There’s not much concern about taking away downtown parking spots, he said earlier.
“We have a lot of great parking in downtown Moline,” he said. “There are multiple free parking lots, three parking ramps – anywhere you want to go in downtown Moline, whether there’s a parklet or not, you’ll find a place to park within a block of your destination.”
“We believe people will go a little bit out of their way to have the opportunity to dine in a one-of-a-kind outdoor dining opportunity like that in the Quad-Cities,” he said.
Considering similar programs in U.S.
Manis looked at dozens of municipal parklet programs around the country, and modeled his after the one in Milwaukie, Oregon.
“If we can continue to get this off the ground – or on the ground, if you will – we’ll be one of the only municipalities to do it like this,” he said. Manis set up the other barriers along 5th Avenue over the past week.
The reintroduction of outdoor dining also is perfectly timed as Moline Centre is ready to kick off the Thursday night Bass Street Landing concert series (off 17th Street and River Drive), which will start June 3.

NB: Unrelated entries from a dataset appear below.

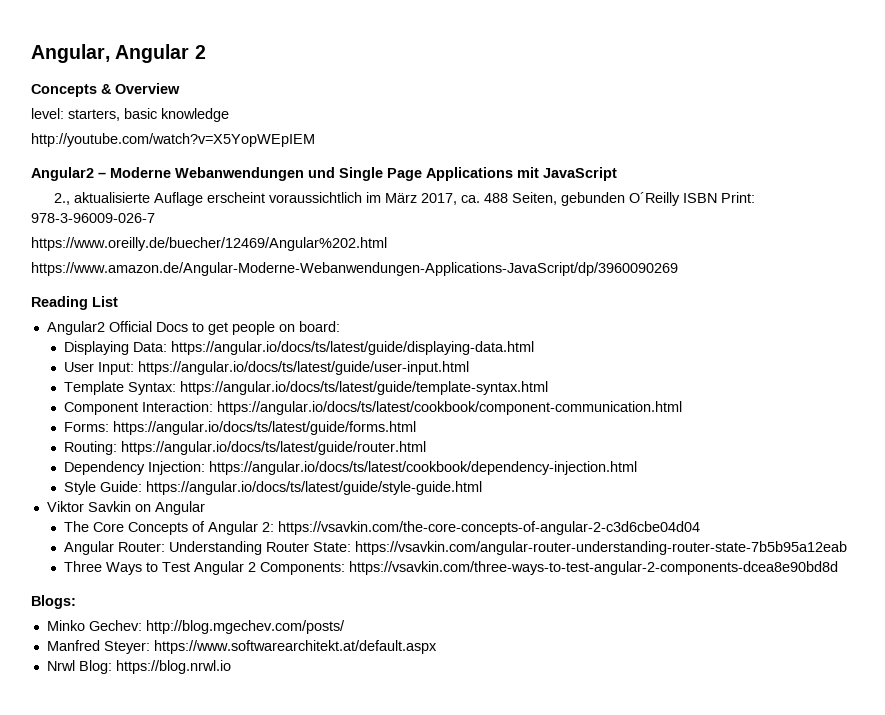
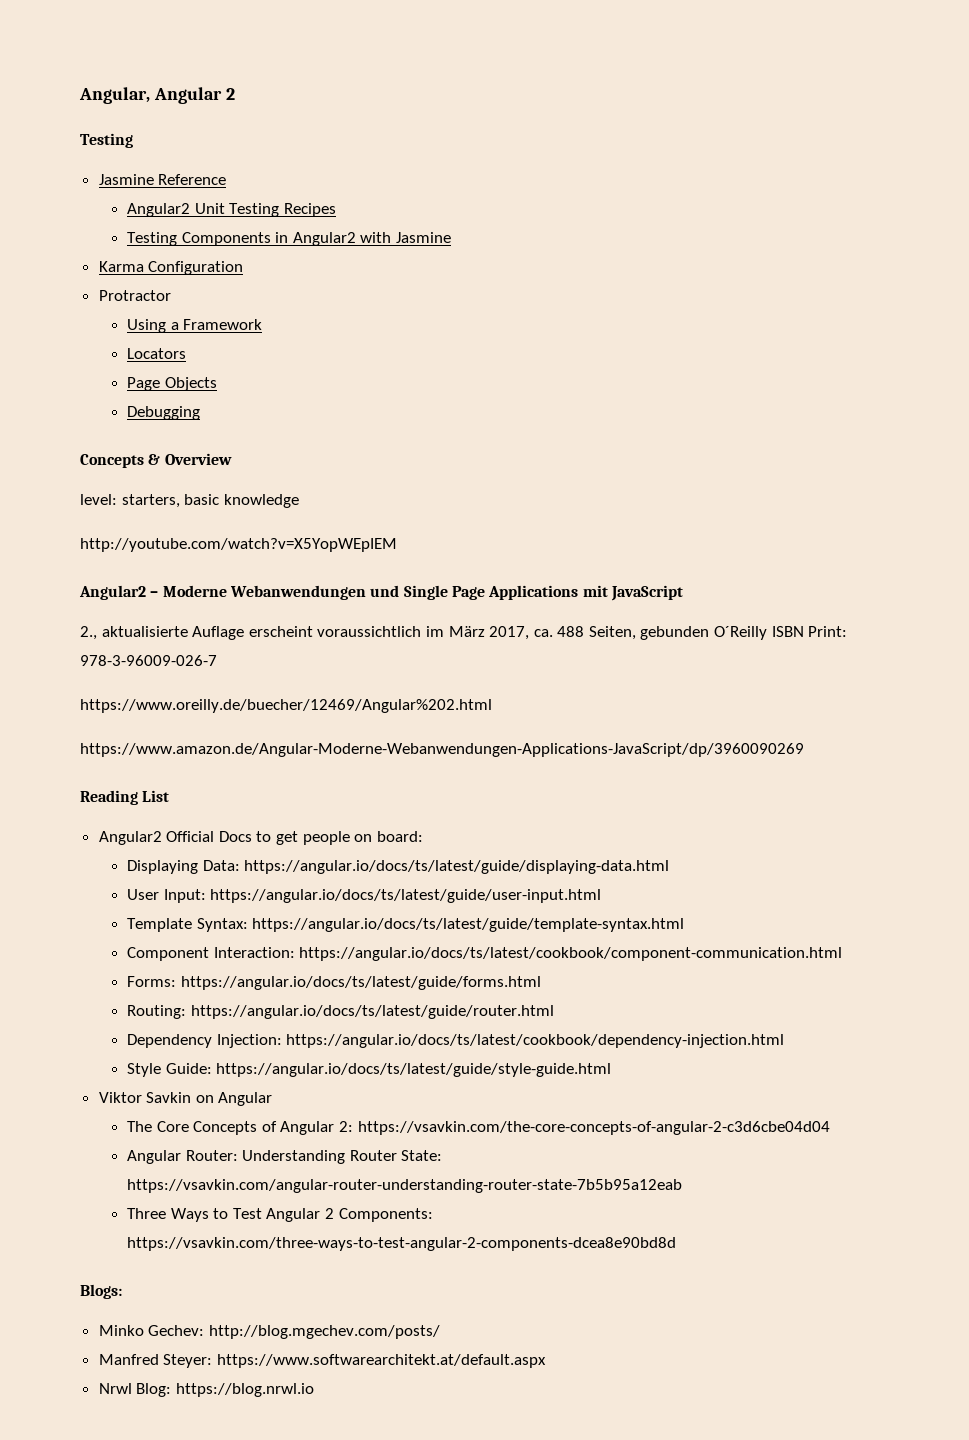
  Angular, Angular 2
+ Testing
+ Jasmine Reference
+ Angular2 Unit Testing Recipes
+ Testing Components in Angular2 with Jasmine
+ Karma Configuration
+ Protractor
+ Using a Framework
+ Locators
+ Page Objects
+ Debugging

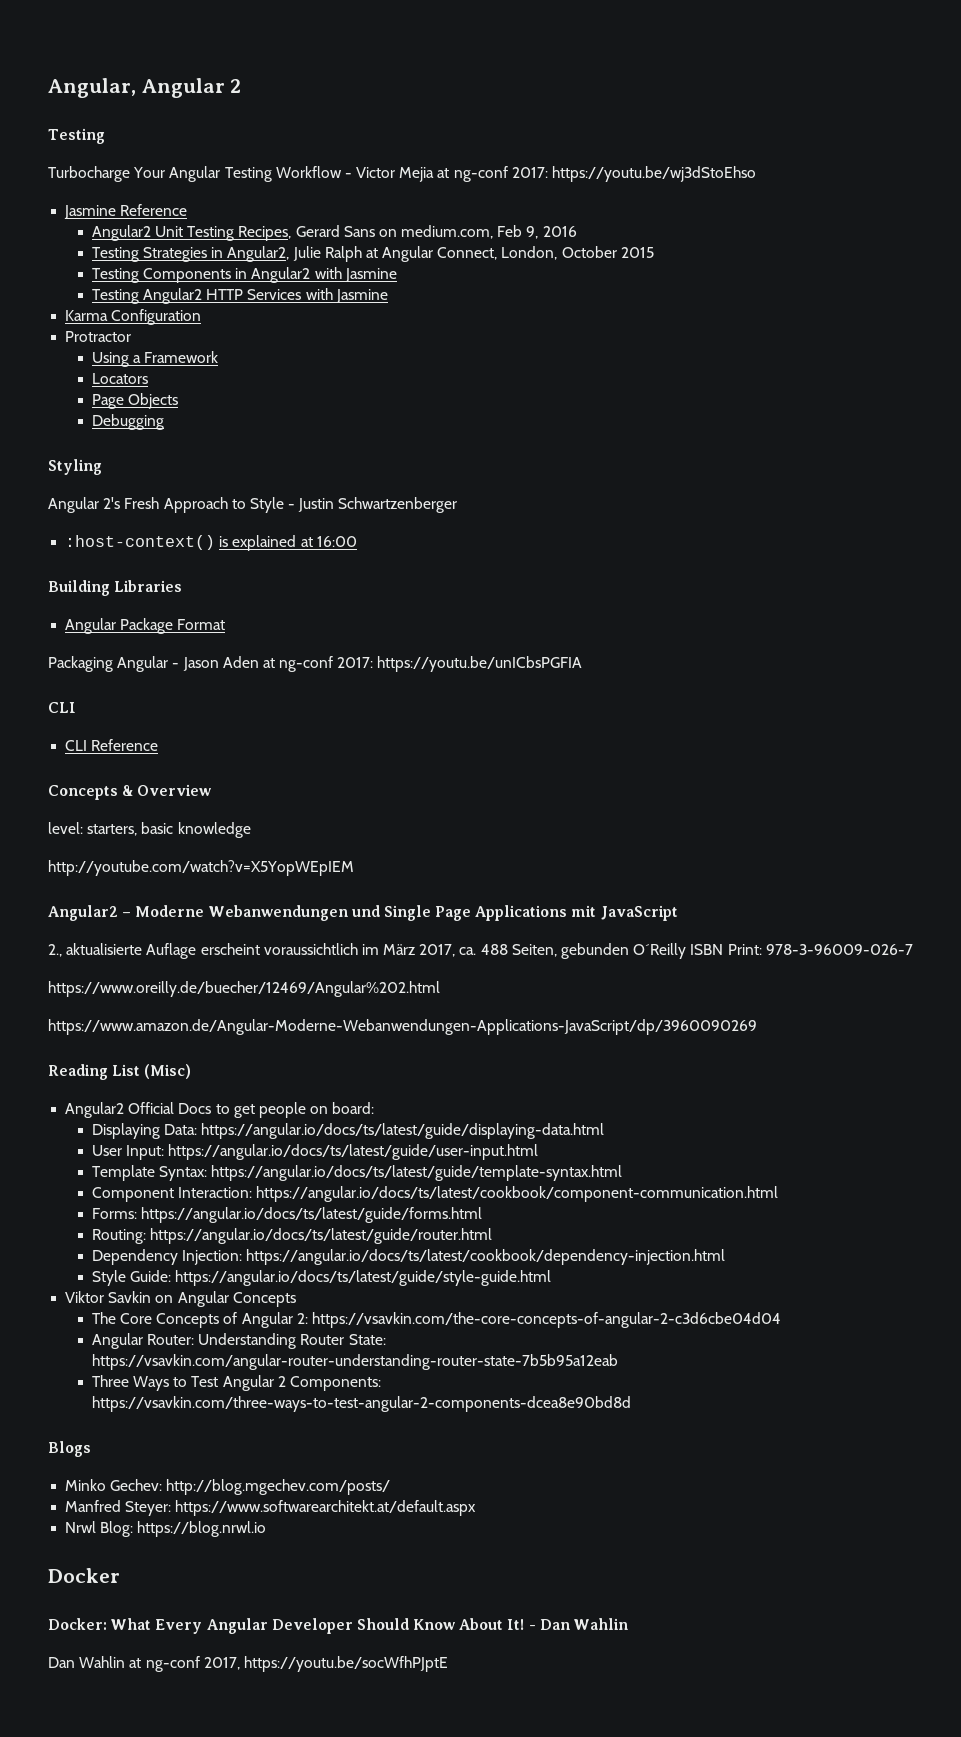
+ Turbocharge Your Angular Testing Workflow - Victor Mejia at ng-conf 2017: https://youtu.be/wj3dStoEhso
- Angular2 Unit Testing Recipes
+ Angular2 Unit Testing Recipes, Gerard Sans on medium.com, Feb 9, 2016
+ Testing Strategies in Angular2, Julie Ralph at Angular Connect, London, October 2015
+ Testing Angular2 HTTP Services with Jasmine
+ Styling
+ Angular 2's Fresh Approach to Style - Justin Schwartzenberger
+ :host-context() is explained at 16:00
+ Building Libraries
+ Angular Package Format
+ Packaging Angular - Jason Aden at ng-conf 2017: https://youtu.be/unICbsPGFIA
+ CLI
+ CLI Reference
- Reading List
+ Reading List (Misc)
- Viktor Savkin on Angular
+ Viktor Savkin on Angular Concepts
- Blogs:
+ Blogs
+ Docker
+ Docker: What Every Angular Developer Should Know About It! - Dan Wahlin
+ Dan Wahlin at ng-conf 2017, https://youtu.be/socWfhPJptE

Lago’s co-owner Beth Lagomarcino really likes the new setup, allowing much more outdoor seating than she had last year.
“They’re fabulous,” she said of the new benches, noting removal of a parking space is negligible, since
downtown traffic has been cut down so much in the past 14 months.
“It’s been a long, hard year for all of us, but brighter days are ahead,” Lagomarcino said, noting she and her siblings and children all attended Black Hawk College. Lago’s supplied free hot fudge sundaes to all at Wednesday’s event.
The goal is to work collaboratively with the downtown business owners, and the City of Moline to establish
the Q-C region’s first system of parklets in downtown Moline.
Paul Fessler of the HCCTP said his program is funded by the Illinois Department of Transportation, but tries to give students experience in any of the building trades.
“We have people get into plumbing, electrical, sheet metal and different kinds of carpentry,” he said. Dave Parker, a retired carpenter, came up with the Lago’s parklet design, Fessler said.
“Based on what Geoff wanted and what seemed feasible budget-wise and everything, he came up with this design,” he said. The new parklet was made from cedar treated wood, which cost about $2,000.
“We end up doing quite a bit of concrete pads and sidewalks and stuff, so it was really good to have a carpentry project,” Fessler said of his students. “There’s a lot of measurement that goes into this, and a little more precision than some other projects that we do.”